What the task requires ▸ Wherever a line of the data contains "label", copy that line.

Given information ▸
━━━

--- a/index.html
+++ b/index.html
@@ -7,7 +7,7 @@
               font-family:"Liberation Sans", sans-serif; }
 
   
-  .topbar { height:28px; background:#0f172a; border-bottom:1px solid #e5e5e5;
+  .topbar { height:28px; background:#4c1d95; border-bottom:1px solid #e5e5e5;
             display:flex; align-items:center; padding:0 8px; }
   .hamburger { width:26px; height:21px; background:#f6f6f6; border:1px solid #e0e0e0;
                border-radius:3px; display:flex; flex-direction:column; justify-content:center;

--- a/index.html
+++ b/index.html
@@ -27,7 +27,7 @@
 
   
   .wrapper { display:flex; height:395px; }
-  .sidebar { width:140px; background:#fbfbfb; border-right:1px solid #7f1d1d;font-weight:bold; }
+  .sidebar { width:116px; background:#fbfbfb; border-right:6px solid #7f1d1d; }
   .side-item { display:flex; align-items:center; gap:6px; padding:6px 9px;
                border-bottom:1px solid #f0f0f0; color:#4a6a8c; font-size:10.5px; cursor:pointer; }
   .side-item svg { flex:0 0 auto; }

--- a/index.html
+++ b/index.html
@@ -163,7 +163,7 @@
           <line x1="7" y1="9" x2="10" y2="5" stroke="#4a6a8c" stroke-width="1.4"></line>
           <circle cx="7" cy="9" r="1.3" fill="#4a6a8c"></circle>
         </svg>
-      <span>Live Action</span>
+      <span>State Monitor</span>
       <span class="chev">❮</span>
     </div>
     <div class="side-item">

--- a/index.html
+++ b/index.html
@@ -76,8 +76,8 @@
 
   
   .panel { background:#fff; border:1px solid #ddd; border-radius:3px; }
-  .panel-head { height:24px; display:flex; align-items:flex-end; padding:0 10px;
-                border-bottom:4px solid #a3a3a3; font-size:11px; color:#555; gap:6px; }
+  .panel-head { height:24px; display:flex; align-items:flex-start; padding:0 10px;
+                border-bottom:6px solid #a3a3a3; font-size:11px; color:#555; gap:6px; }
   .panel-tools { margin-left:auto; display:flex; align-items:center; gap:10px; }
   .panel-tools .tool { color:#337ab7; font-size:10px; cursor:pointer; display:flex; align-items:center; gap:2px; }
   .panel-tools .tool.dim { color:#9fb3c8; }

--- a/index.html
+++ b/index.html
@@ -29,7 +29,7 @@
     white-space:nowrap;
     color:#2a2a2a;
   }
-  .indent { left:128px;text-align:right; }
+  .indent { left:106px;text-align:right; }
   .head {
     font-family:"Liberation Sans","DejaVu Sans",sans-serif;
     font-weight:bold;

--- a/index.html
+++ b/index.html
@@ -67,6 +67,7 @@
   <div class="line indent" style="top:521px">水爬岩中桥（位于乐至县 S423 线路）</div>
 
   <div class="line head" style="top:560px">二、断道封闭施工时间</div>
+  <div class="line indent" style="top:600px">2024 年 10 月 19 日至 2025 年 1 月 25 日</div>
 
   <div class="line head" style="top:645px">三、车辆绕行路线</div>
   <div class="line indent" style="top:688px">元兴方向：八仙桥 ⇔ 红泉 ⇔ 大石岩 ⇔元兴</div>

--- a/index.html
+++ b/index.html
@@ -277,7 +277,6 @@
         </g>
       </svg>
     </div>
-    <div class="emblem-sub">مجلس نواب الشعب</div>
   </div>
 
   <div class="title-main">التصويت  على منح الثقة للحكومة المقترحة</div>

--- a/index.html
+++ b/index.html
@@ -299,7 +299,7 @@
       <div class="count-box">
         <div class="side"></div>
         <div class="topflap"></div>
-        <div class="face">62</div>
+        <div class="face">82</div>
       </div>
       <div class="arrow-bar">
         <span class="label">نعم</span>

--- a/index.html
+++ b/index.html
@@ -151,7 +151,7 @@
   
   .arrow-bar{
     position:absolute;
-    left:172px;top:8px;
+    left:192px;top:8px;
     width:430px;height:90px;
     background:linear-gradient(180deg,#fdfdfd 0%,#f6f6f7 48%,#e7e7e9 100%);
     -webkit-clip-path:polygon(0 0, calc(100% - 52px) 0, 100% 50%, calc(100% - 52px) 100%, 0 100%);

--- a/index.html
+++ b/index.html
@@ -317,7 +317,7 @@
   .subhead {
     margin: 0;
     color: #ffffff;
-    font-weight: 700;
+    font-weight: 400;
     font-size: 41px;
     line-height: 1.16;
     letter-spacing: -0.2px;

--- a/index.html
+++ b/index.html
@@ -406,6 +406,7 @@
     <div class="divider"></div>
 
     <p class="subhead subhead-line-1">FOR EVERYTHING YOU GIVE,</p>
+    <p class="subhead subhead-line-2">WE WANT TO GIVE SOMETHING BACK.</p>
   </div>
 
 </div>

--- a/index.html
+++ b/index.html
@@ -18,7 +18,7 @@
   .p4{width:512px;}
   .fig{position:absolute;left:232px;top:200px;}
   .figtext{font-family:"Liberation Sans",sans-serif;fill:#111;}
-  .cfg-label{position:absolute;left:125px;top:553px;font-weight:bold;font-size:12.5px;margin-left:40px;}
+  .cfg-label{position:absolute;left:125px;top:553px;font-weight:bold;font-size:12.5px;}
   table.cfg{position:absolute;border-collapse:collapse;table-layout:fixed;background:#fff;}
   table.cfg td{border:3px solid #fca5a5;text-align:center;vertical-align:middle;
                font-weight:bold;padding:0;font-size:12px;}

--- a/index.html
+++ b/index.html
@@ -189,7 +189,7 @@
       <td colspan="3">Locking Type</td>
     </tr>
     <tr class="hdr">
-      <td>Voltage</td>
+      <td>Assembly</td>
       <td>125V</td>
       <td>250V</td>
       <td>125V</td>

━━━

Exercise answer ▸
         <span class="label">نعم</span>
-  .cfg-label{position:absolute;left:125px;top:553px;font-weight:bold;font-size:12.5px;margin-left:40px;}
+  .cfg-label{position:absolute;left:125px;top:553px;font-weight:bold;font-size:12.5px;}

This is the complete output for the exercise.